Meet Pia Clinton-Tarestad, from Clean Slate Clinic
Pia is the Chief Executive at Clean Slate Clinic. She is a health economist with over 20 years experience working in healthcare across public and private healthcare systems in the UK & Australia, in Operations, Commissioning and Strategic Advisory roles. She is passionate about tackling the interface between social justice and healthcare, and reducing unacceptable health inequities, with a particular focus on tearing down the barriers to accessing addiction treatment services.
"Hearing other winners’ stories, and learning about some of the other amazing projects and businesses women are working on all over the world was really inspiring, and a reminder that passion and purpose can go a long way, and to keep at it!"
When did you start your business? I co-founded Clean Slate Clinic in November 2020 and it took us about six months to get the service up and running – we started seeing our first clients in July 2021
What was the inspiration behind your work/business? I had experienced alcohol dependence myself and knew first-hand the limitations of the current treatment system. I had a busy job, and responsibilities outside of work, which meant it just wasn’t practical for me to take extended time-out to address my relationship with alcohol through an inpatient program. The stigma associated with addiction, and fear of judgement also meant there was no way I wanted to attend an outpatient clinic. My co-founders both worked in the Alcohol & Other Drugs field and knew that there was a huge gap in availability of services for individuals needing withdrawal support and so we came up with the Clean Slate Clinic, detox from home model.
What are you most excited about in your work/business? Seeing the difference we are making to individual’s lives and consistently delivering great outcomes for our clients is an absolute joy & privilege and keeps me motivated and passionate about what we’re doing. The fact that we have been able to prove that a virtual care model not only works, but can work better, for many individuals, and tear down those barriers to access is incredibly exciting – I feel like we are delivering the future of healthcare. I’m also incredibly excited about the data that we are gathering as we grow, which is enabling us to continuously improve our ability to predict and prevent relapse.
What has been the most challenging thing about starting your work/business? Like with any new business, building momentum and brand credibility has been a challenge, along with the constant juggle of simultaneously needing to work in the business and on the business. I’ve also found it incredibly hard as a female-led Social Enterprise to attract growth Investment – the Impact Investment eco-system in Australia is very early in its development, and Impact Investors tend to be focussed on very particular areas – addiction is a notoriously difficult area to attract investment into.
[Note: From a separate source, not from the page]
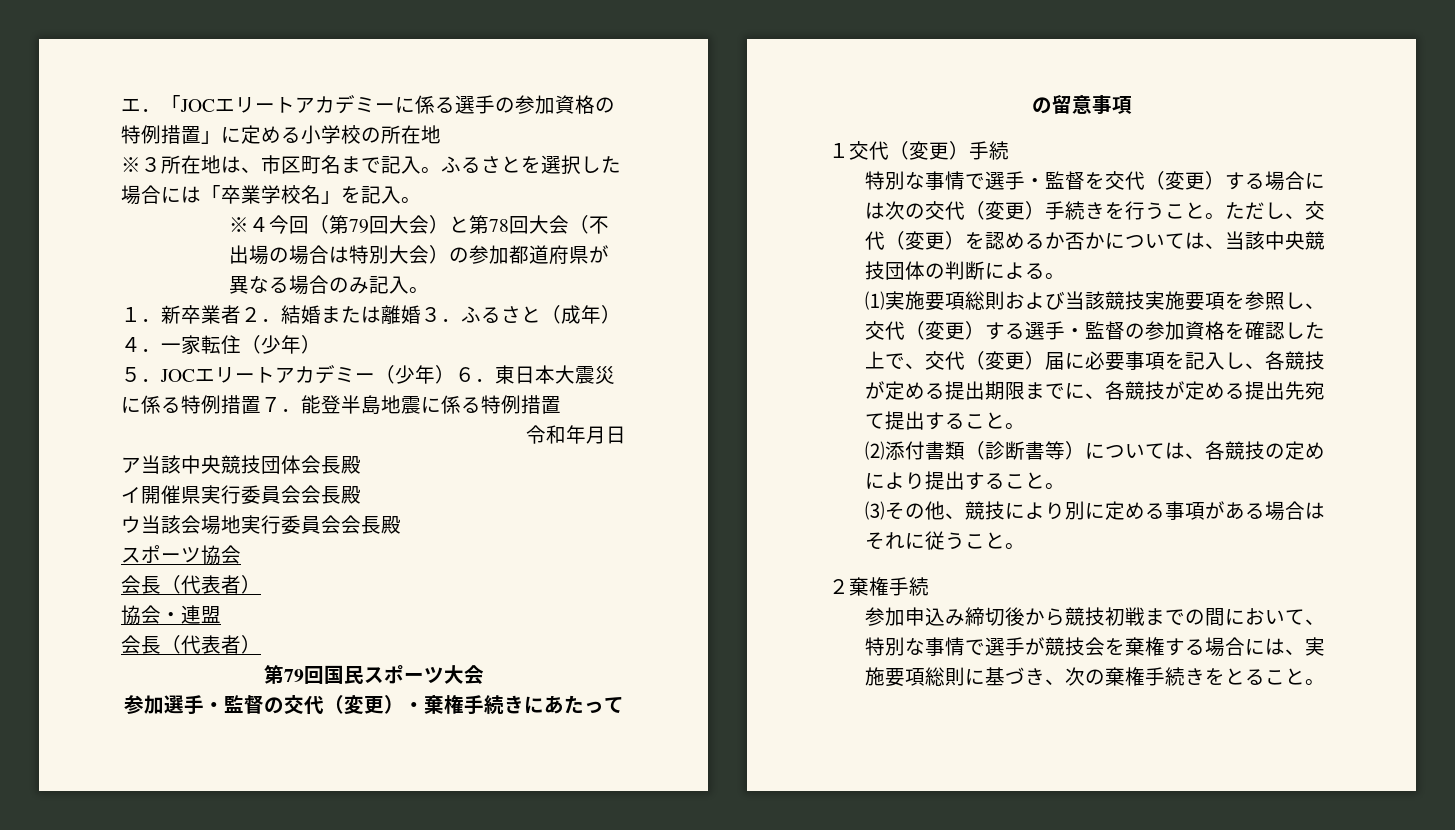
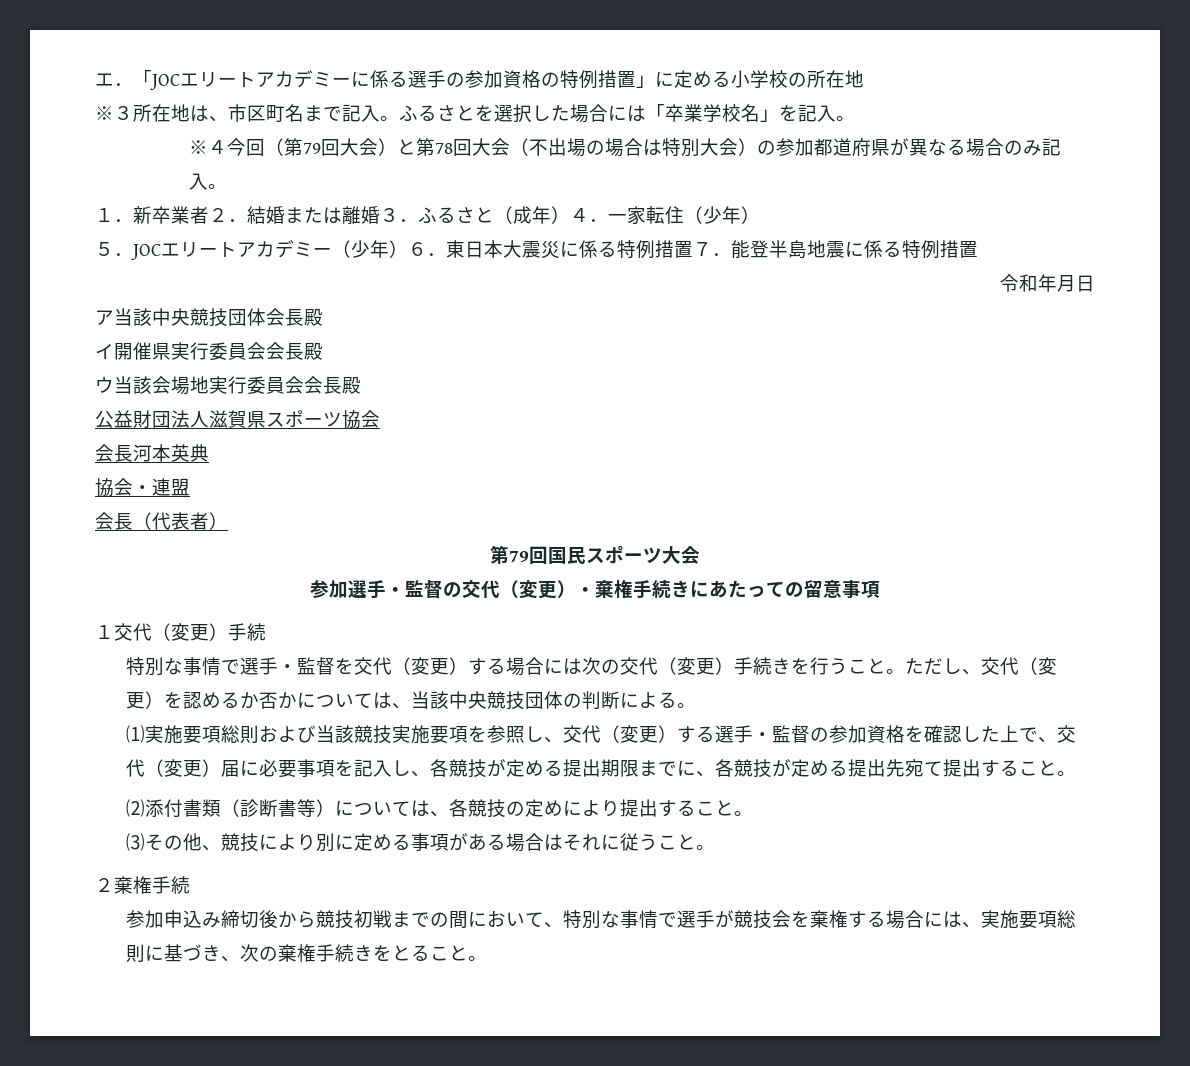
- スポーツ協会
- 会長（代表者）
+ 公益財団法人滋賀県スポーツ協会
+ 会長河本英典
We probably couldn’t have made it harder for ourselves if we’d tried: Social Enterprise; Female Led; Addiction Focussed! That said, we have been incredibly lucky to have the backing of the Snow Foundation, who are leading the way in investing for impact.
What advice would you give to other women thinking about starting a work/business? Find mentors and advisors early, and join an accelerator program if you can. I probably left it a little bit late to do some of those things, and missed out on invaluable advice early on. I’ve found other female founders and senior leaders to be incredibly generous with their time, so reach out to those that inspire you and draw on the wisdom of others to help you solve problems you might be facing.
Why did you enter the Women Changing the World Awards? I was nominated by one of my co-founders, and it was a great opportunity to be part of a movement that is trying to do something positive in the world. Self-promotion is not my strong point, but the Women Changing the World Awards felt right, and a great opportunity to expand my network to other like-minded individuals.
What did you enjoy the most about being part of the awards? Hearing other winners’ stories, and learning about some of the other amazing projects and businesses women are working on all over the world was really inspiring, and a reminder that passion and purpose can go a long way, and to keep at it!
What surprised you most about the awards? The sheer breadth and variety of impact-based businesses that women are working on.
How did the awards help you in your work/business? It’s given me renewed confidence and focus on the impact we’re trying to achieve at Clean Slate, and a new global network to share and learn from.
What advice would you give to other women thinking about entering the awards? I’d encourage anyone considering entering the awards to go for it – the application process is not too onerous, and was actually a useful tool in helping me think through some of the strategic questions for Clean Slate Clinic and myself.
What has been the best thing about starting your own work/business? The ability to pursue a passion and mission and build an organisational ethos and culture that I believe in has been absolutely awesome, along with the freedom of being my own boss.
What’s happening next in your work/business? We’re growing Clean Slate Clinic in Australia and building funding and referral partnerships across the country so that we can truly be available to any Australian who needs us. We’re also beginning to turn our attention towards global expansion and how we can bring our virtual care, purpose-led model to other global communities who need us.
What are your big plans for the future? I want to see Clean Slate Clinic as the leading Virtual Care Social Enterprise in the world. I truly believe that the combination of a purpose-led organisation, excellence in healthcare delivery and cutting edge technology can make a meaningful impact on the sustainability of global healthcare systems, and it is my life goal to see that impact realised.